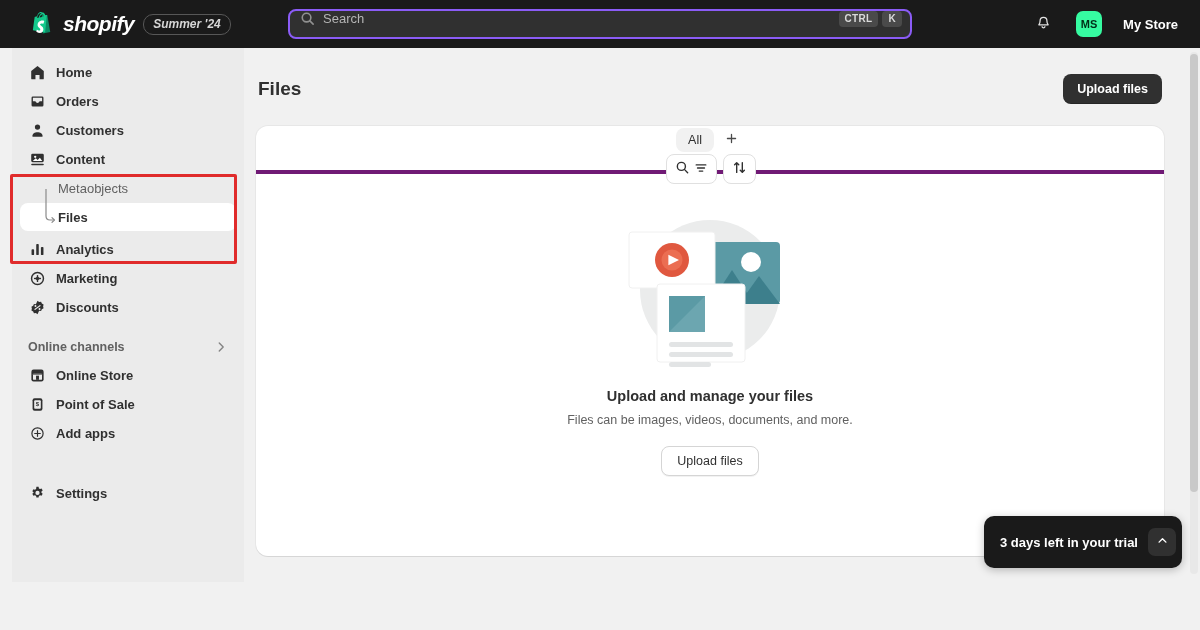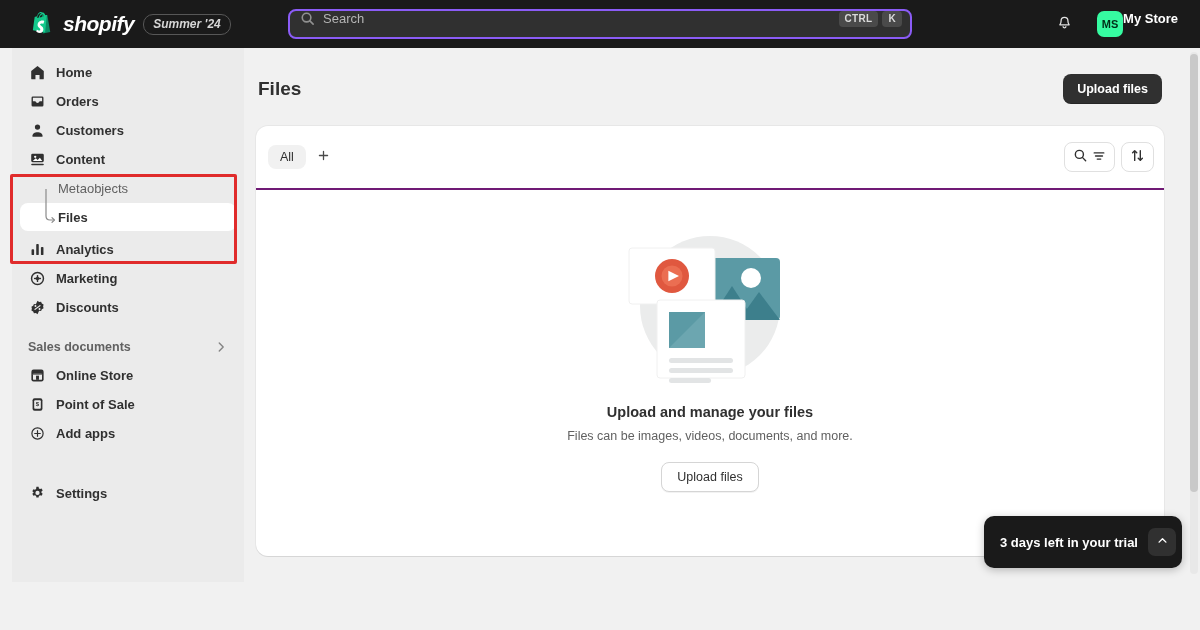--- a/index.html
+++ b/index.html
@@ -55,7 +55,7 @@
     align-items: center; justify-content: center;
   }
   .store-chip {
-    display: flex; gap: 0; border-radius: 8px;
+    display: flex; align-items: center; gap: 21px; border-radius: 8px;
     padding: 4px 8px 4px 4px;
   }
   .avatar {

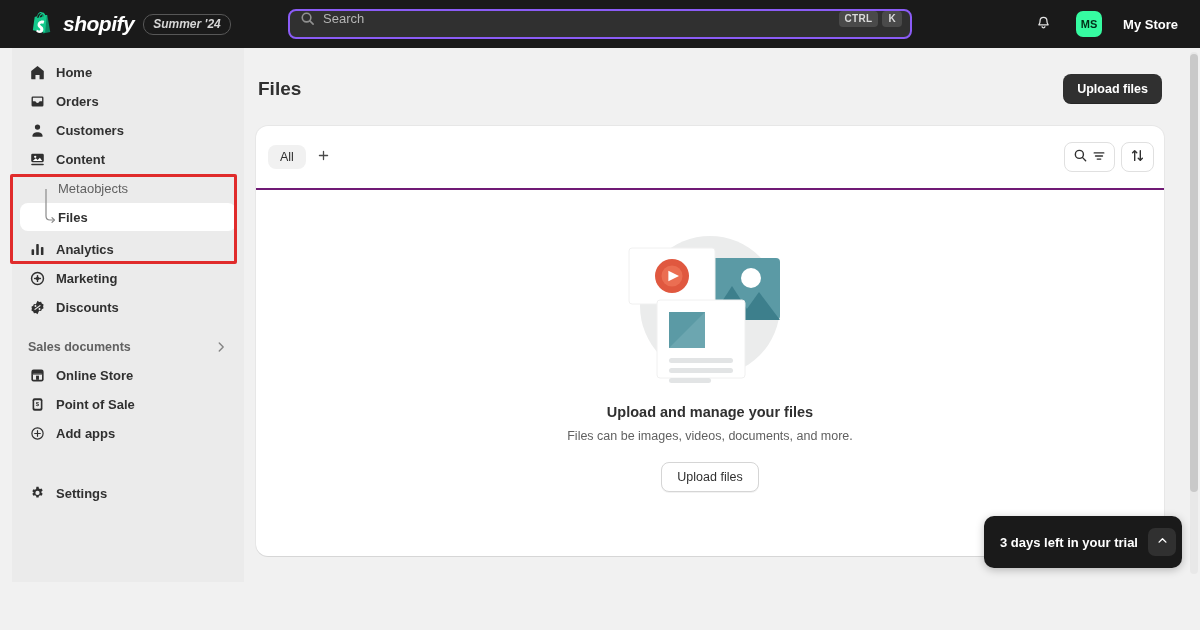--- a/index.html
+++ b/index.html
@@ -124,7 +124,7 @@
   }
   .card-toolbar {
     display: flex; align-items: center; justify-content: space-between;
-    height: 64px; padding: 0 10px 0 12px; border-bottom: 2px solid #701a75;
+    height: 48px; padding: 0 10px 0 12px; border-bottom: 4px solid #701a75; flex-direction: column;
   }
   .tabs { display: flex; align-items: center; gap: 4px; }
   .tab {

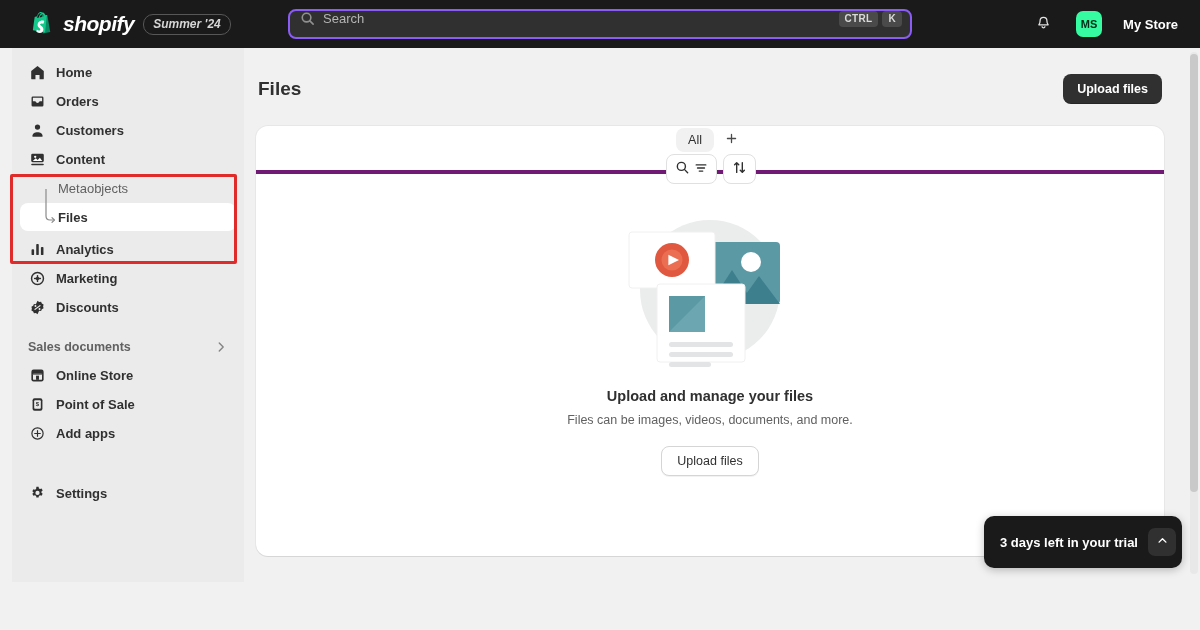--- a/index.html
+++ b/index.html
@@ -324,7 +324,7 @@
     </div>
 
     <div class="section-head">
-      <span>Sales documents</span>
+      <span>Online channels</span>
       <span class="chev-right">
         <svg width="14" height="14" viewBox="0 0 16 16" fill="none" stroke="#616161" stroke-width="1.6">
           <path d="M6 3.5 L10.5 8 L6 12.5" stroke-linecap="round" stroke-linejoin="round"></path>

.....

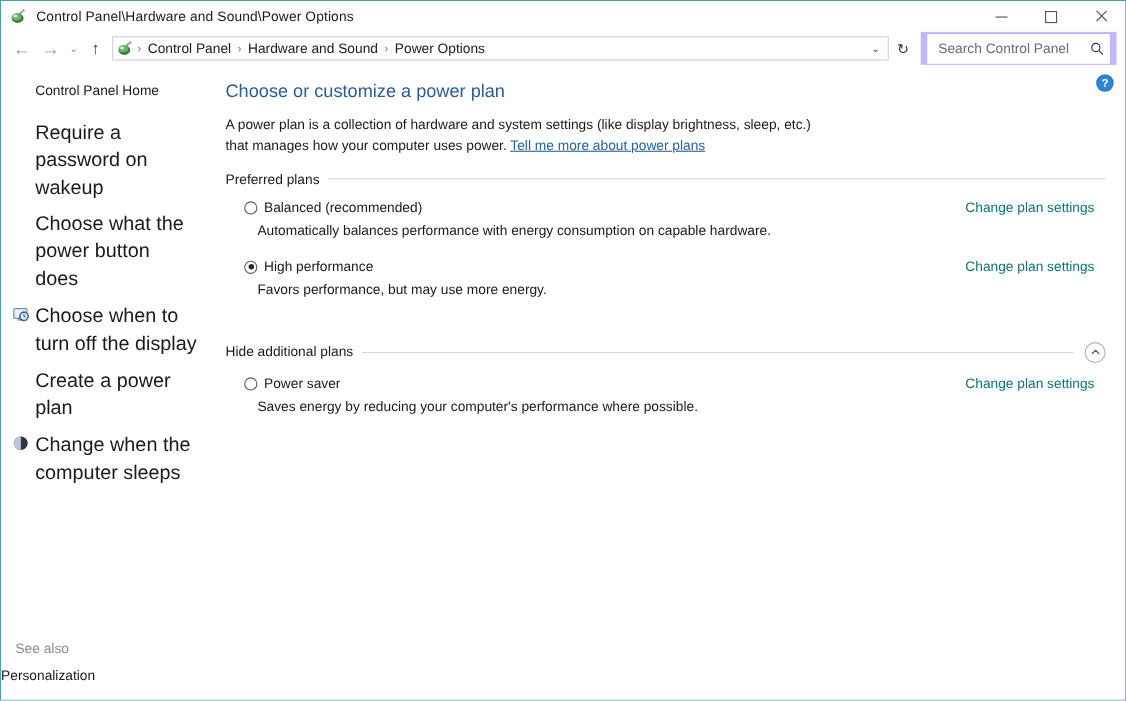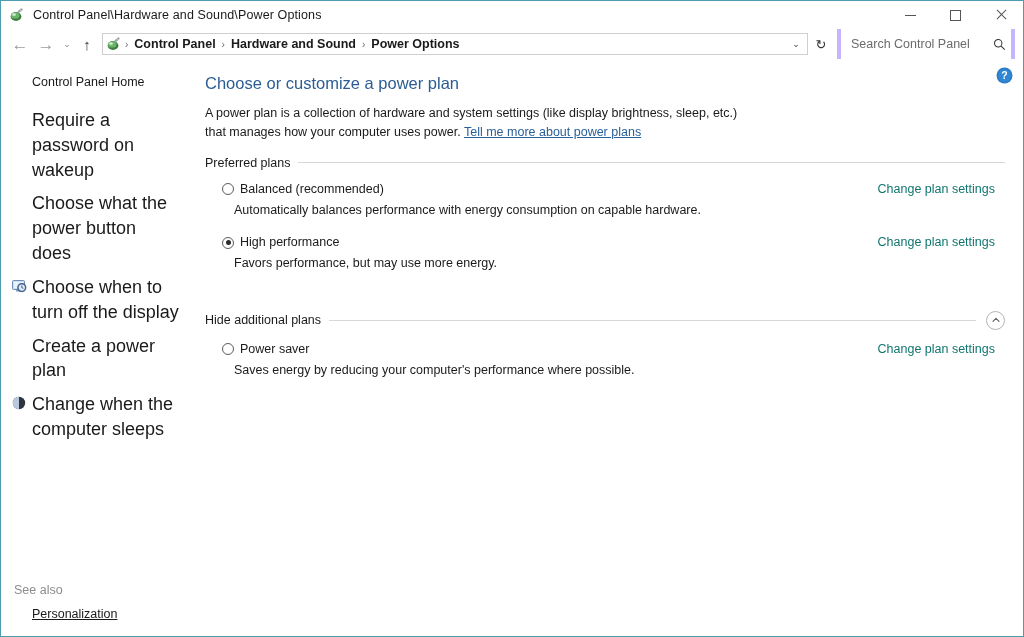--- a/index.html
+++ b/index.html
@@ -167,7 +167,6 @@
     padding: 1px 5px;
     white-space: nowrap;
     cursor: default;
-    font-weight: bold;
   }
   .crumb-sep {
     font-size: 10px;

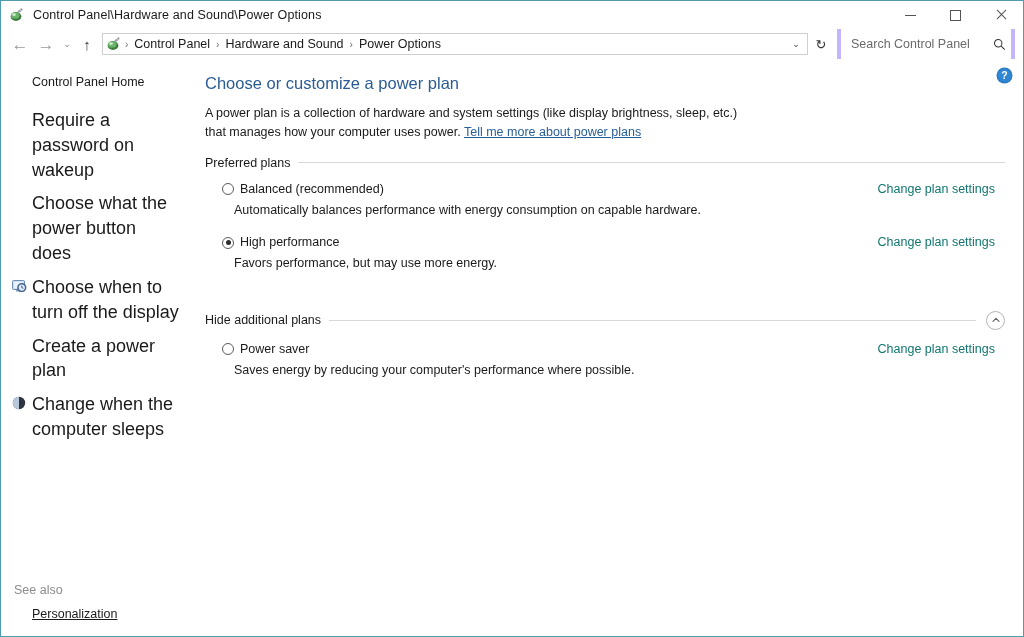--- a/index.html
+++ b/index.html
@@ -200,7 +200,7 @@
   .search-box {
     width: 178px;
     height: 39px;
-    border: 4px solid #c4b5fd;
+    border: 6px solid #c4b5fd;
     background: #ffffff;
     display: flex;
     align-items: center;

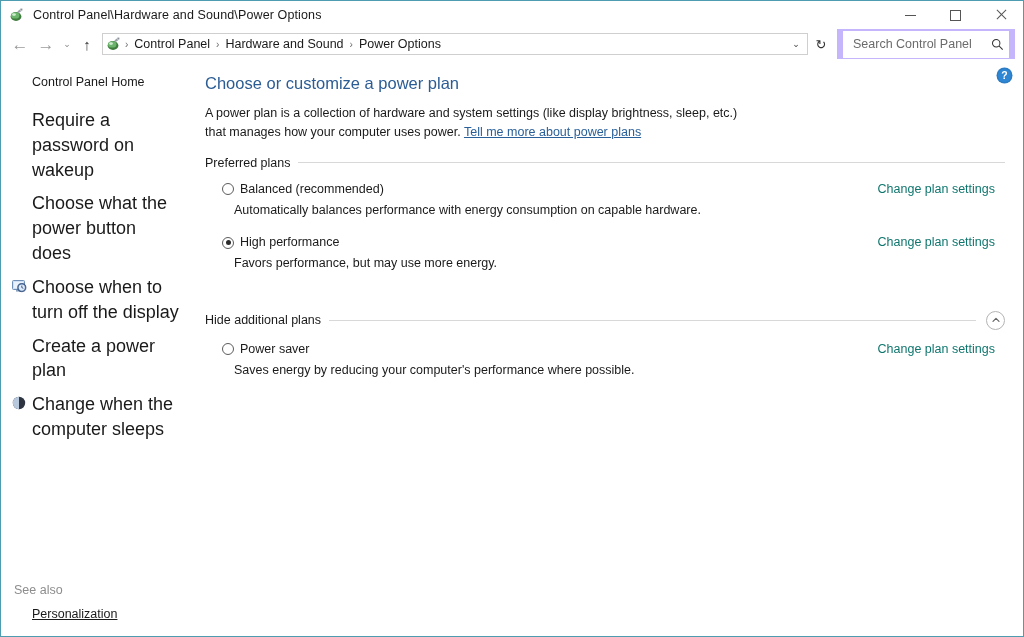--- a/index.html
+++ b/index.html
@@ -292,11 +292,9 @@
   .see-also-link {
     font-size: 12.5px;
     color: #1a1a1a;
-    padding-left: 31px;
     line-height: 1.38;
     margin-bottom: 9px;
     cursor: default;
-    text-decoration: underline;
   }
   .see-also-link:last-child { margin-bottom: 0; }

.....

▶ [Task goal]: After locating the line with "-124,7 +124,7 @@" in the material above, return it and each line after it exactly, ending at the line with "#701a75; flex-direction: column;".

▶ [Answer box]:
@@ -124,7 +124,7 @@
   }
   .card-toolbar {
     display: flex; align-items: center; justify-content: space-between;
-    height: 64px; padding: 0 10px 0 12px; border-bottom: 2px solid #701a75;
+    height: 48px; padding: 0 10px 0 12px; border-bottom: 4px solid #701a75; flex-direction: column;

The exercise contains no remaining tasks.